Il maestro Peppe Vessicchio è morto a causa di una polmonite interstiziale che è “precipitata rapidamente” come ha confermato lo staff dell’Ospedale San Camillo Forlanini di Roma. Il direttore d’orchestra, uno dei volti più amati del Festival di Sanremo, ha avuto delle complicazioni severe, spiega la direzione dell’ospedale. Due anni fa Vessicchio aveva spiegato di avere i polmoni compromessi per essere stato esposto all’amianto, da bambino.
Tuttavia, sebbene avesse parlato della sua condizione ai polmoni, non risulta che il maestro stesse affrontando particolari problemi di salute, nell’ultimo periodo, tant’è che era atteso per un firmacopie a Lucca Comics and Games 2025, il 1 novembre, ma aveva dato forfait, “per motivi personali”. E l’anno prossimo avrebbe dovuto partecipare al tour di Ron nei teatri, quindi aveva anche dei progetti.
Due anni fa però, a Verissimo, aveva spiegato a Silvia Toffanin che i suoi polmoni erano “compromessi” a causa dell’esposizione all’amianto. Come scrive Ultime Notizie Flash infatti, Vessicchio aveva raccontato di essere nato a Bagnoli, “al Rione Cavalleggeri, tra la borghesia di Fuorigrotta e la zona operaia di Bagnoli dove prosperava l’Eternit. Mio padre lavorava lì come impiegato. Io costruivo i miei giocattoli con l’amianto”

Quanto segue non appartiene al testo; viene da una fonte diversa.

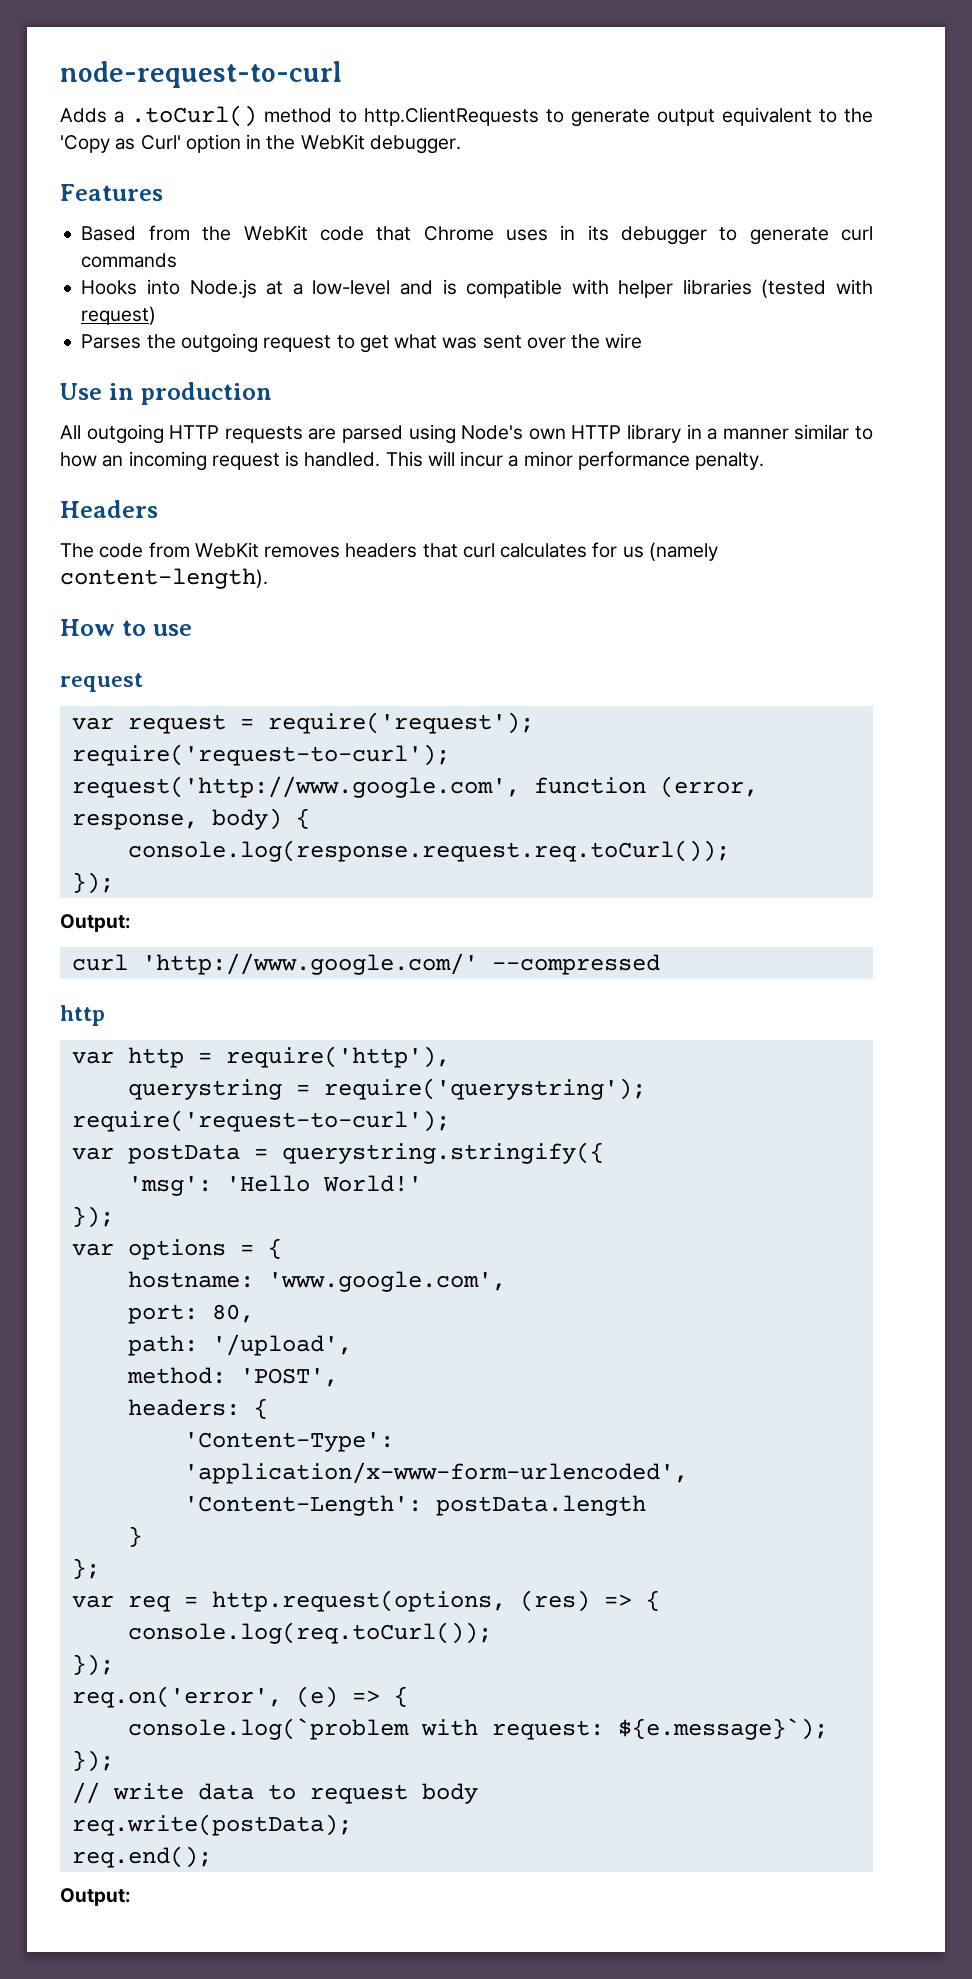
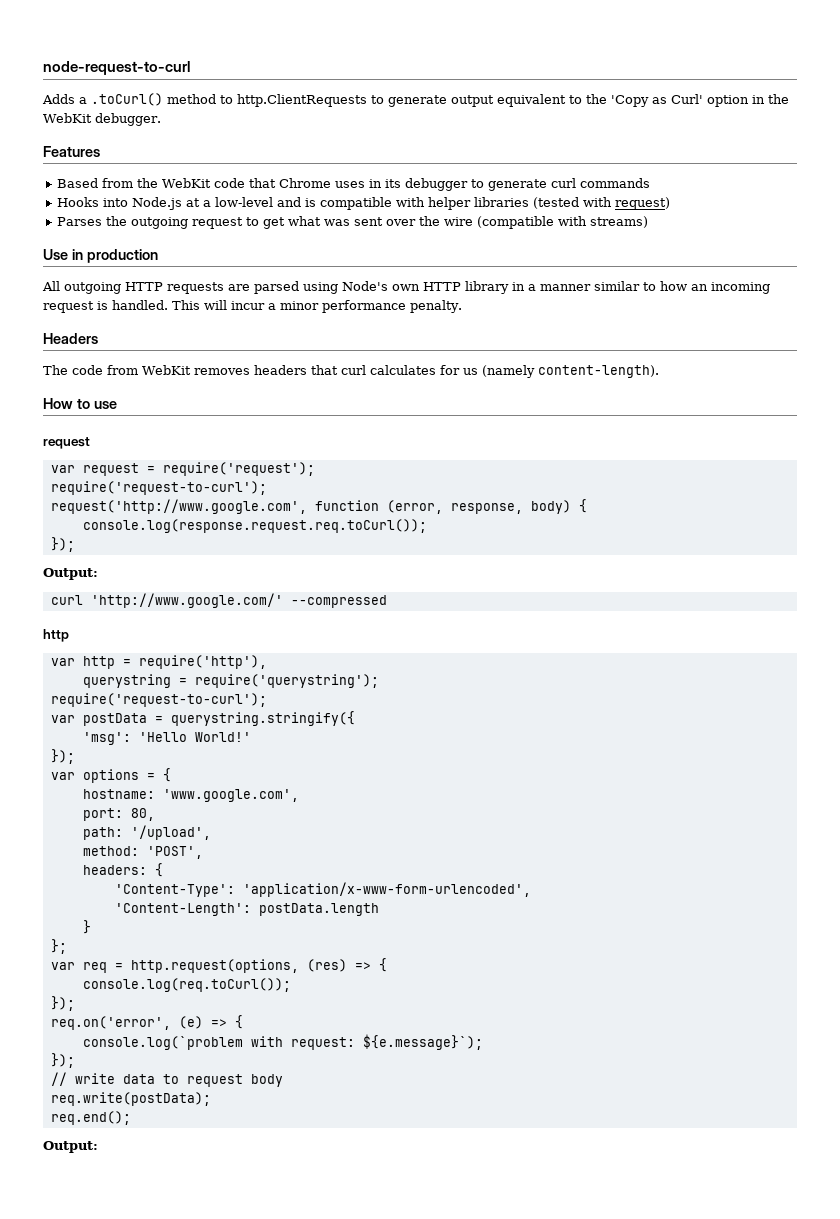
(643, 341) none -> [477,216,649,229] (compatible with streams)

Il padre di Vessicchio era morto proprio a causa di un tumore dovuto all’esposizione all’amianto e anche lui, come ha raccontato fu esposto a questo materiale che se inalato, causa gravi patologie polmonari, come l’asbestosi, ma anche tumori come il mesotelioma. La stessa malattia che colpì il giornalista Franco Di Mare, che fu esposto all’amianto nelle zone di guerra.

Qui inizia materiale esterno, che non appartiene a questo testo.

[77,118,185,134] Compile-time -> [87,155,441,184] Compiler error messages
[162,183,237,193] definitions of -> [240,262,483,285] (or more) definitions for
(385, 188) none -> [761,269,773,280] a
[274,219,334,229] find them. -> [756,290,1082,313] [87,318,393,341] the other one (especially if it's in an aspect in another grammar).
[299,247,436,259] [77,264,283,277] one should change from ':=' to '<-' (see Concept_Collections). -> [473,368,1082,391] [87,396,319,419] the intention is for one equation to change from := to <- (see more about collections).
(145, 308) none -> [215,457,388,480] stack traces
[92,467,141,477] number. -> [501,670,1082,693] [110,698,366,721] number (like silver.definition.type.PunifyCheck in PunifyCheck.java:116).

Vessicchio disse a Verissimo:
“Ho perso tanti amici perché il luogo dove sono nato e cresciuto era pieno di ragazzi e molti di loro non ci sono più proprio a causa del mesotelioma della pleura che è un tumore legato proprio all’amianto.”

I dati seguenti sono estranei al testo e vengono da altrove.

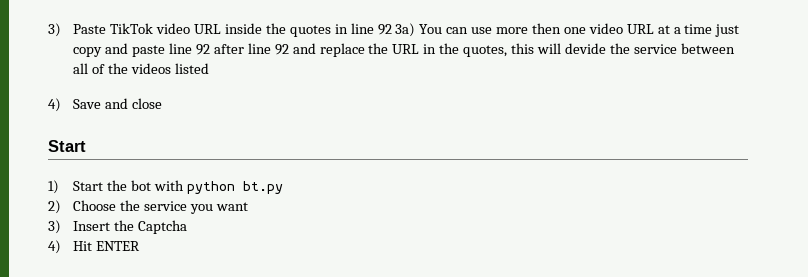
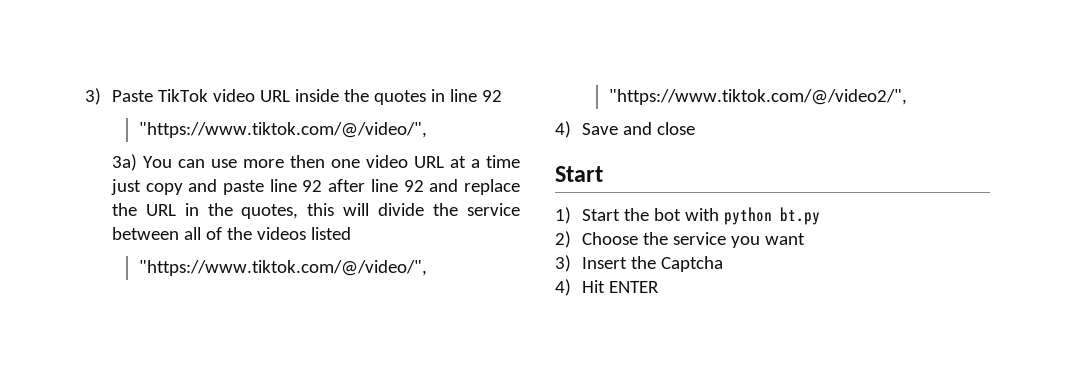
(392, 29) none -> [138,122,427,138] // "https://www.tiktok.com/@/video/", //
[564,43,606,54] devide -> [378,203,425,216] divide
(209, 68) none -> [138,260,427,276] [608,89,907,105] // "https://www.tiktok.com/@/video/", "https://www.tiktok.com/@/video2/",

Aveva raccontato che all’epoca nessuno sapeva che l’amianto fosse tossico, almeno tra gli operai e i loro familiari. Tuttavia, ha anche raccontato che agli operai veniva dato del latte, a fine turno, perché si pensava che potesse “disintossicare” l’organismo da ciò che inalavano. Loro non lo consumavano sul posto, ma lo portavano ai figli. Questo fa intuire che probabilmente chi guidava le fabbriche era a conoscenza che l’amianto avrebbe potuto avere un impatto sulla salute degli operai.
“I miei polmoni sono compromessi ovviamente, non sono i polmoni di una persona che sta in equilibrio ma penso che la musica ci dà un grosso aiuto anche a sostenere tutto questo. La nostra è una famiglia che ama la musica e quindi credo che lo stesso destino valga per mia sorella e mio fratello.”